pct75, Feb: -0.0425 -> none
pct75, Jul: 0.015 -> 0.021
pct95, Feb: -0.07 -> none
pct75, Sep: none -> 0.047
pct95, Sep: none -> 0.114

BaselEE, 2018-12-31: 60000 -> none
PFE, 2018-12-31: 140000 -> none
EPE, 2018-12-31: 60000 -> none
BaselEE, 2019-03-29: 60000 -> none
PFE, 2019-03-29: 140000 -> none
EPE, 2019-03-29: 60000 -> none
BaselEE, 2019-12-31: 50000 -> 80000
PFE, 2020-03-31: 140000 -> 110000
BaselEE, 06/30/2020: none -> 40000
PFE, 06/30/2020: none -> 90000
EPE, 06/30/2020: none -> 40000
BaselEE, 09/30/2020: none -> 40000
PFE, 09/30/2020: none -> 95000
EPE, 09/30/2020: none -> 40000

☆ ☆ ☆ ☆

**TASK TO CARRY OUT**
Each line of the data should be given back exactly.

**REPLY**
pct75, Feb: -0.0425 -> none
pct75, Jul: 0.015 -> 0.021
pct95, Feb: -0.07 -> none
pct75, Sep: none -> 0.047
pct95, Sep: none -> 0.114

BaselEE, 2018-12-31: 60000 -> none
PFE, 2018-12-31: 140000 -> none
EPE, 2018-12-31: 60000 -> none
BaselEE, 2019-03-29: 60000 -> none
PFE, 2019-03-29: 140000 -> none
EPE, 2019-03-29: 60000 -> none
BaselEE, 2019-12-31: 50000 -> 80000
PFE, 2020-03-31: 140000 -> 110000
BaselEE, 06/30/2020: none -> 40000
PFE, 06/30/2020: none -> 90000
EPE, 06/30/2020: none -> 40000
BaselEE, 09/30/2020: none -> 40000
PFE, 09/30/2020: none -> 95000
EPE, 09/30/2020: none -> 40000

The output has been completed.